January 20, 2012

Laura Dekker ignored by Guinness, but still a winner

Filed under: General,Weird by Orangemaster @ 4:47 pm

The Dutch media probably chose today to make punny headlines about Laura Dekker who won’t become the youngest person to sail solo around the world because the Guinness Book of Records scrapped the distinction in 2009. However, back in 2009 (PDF) she had already mentioned she didn’t care about the record:

“Q. Is the record to become the youngest solo sailor very important to you?
A. It’s not the most important, it’s a nice addition. I have a dream and a very strong desire to do this.”

It’s amusing to see the Dutch Twittersphere make such a big deal about old news, claiming the ‘dumb cow’ should have gone to school like the rest of them. Of course, we also assumed she’d hopefully break a record, no matter what you call it.

According to Radio Netherlands, “Guinness World Records have decided to abandon the category of “youngest” in its list of world records.
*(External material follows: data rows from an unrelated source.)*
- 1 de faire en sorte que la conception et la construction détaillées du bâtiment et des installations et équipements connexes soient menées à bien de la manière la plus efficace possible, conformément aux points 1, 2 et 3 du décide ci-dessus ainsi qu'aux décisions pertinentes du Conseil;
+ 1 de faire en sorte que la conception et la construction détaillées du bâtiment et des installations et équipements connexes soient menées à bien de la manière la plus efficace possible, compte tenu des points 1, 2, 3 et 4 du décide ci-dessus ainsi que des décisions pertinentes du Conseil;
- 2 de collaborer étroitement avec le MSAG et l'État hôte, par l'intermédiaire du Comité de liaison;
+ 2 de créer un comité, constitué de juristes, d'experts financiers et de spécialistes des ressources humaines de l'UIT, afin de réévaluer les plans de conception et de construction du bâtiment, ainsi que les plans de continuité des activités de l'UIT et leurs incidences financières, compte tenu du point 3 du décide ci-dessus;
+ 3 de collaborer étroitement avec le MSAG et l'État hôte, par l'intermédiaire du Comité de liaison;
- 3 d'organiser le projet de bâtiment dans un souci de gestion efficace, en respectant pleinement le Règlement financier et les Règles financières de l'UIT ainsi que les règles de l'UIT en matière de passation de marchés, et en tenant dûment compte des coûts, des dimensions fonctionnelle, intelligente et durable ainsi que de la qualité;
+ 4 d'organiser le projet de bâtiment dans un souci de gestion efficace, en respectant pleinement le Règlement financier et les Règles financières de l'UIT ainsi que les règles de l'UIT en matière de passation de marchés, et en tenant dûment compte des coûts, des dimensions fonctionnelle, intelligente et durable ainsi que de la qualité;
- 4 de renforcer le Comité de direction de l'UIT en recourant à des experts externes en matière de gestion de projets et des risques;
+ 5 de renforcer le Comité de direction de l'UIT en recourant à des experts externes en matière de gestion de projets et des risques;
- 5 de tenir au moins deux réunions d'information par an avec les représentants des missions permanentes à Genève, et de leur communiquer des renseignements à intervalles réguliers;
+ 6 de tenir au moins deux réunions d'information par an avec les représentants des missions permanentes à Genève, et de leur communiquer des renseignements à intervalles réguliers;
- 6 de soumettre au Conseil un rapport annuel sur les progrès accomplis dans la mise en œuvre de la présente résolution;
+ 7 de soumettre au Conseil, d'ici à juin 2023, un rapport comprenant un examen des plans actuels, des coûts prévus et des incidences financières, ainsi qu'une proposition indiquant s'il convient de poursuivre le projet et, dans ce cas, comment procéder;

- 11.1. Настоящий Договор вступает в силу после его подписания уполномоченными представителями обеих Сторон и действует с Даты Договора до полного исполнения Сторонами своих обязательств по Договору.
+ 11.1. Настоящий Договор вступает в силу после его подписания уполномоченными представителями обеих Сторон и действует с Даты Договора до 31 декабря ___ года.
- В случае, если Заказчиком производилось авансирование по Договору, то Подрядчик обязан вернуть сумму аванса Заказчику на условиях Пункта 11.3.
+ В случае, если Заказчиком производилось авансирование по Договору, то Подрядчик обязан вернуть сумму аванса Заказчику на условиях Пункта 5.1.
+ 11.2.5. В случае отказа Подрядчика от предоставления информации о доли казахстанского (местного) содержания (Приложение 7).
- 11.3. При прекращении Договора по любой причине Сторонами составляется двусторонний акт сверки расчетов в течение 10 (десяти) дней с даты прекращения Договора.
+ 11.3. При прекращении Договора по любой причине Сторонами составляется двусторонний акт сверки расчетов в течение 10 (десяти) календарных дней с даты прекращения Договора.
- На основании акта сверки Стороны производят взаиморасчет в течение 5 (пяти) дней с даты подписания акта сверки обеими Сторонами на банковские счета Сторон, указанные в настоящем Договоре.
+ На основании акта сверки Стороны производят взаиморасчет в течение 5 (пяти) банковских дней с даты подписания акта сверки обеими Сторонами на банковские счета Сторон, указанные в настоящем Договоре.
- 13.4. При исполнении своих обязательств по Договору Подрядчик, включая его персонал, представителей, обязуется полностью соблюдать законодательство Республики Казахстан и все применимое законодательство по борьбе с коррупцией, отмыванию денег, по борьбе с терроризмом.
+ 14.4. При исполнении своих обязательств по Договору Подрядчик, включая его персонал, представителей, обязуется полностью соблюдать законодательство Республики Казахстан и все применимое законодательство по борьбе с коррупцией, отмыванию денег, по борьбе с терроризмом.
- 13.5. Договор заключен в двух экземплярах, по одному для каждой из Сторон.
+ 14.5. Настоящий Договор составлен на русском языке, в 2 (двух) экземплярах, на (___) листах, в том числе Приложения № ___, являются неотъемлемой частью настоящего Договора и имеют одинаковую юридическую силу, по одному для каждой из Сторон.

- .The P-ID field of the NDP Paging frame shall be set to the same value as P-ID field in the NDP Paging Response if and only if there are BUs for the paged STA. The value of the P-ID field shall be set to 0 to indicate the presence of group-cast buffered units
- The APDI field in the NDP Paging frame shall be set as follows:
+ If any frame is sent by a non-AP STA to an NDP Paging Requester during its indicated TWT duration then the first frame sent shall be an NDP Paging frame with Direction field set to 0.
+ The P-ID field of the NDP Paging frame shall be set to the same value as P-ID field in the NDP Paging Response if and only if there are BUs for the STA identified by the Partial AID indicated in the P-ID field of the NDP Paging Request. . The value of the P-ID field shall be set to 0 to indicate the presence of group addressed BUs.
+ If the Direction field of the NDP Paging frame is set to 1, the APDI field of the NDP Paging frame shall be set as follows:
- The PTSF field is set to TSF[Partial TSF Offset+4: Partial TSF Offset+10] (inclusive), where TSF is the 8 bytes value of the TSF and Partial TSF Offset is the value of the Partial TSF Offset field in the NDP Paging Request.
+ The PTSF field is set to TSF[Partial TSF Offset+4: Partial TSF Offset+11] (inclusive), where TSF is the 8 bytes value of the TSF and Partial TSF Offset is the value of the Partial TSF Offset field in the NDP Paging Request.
Their argument is that they do not want to encourage, discourage or support inappropriate record attempts by minors. On those grounds, they therefore refuse to acknowledge any achievement by the youngest person to sail around the world.”

And no matter what, whether there was a party or not at the finish, whether child services will haul her and her father away, one thing remains: she hates her nationality and will probably move to New Zealand and trade the ‘dumb cows’ in for sheep.

(Link: www.hartvannederland.nl, Photo of Dutch flag by Guido, some rights reserved)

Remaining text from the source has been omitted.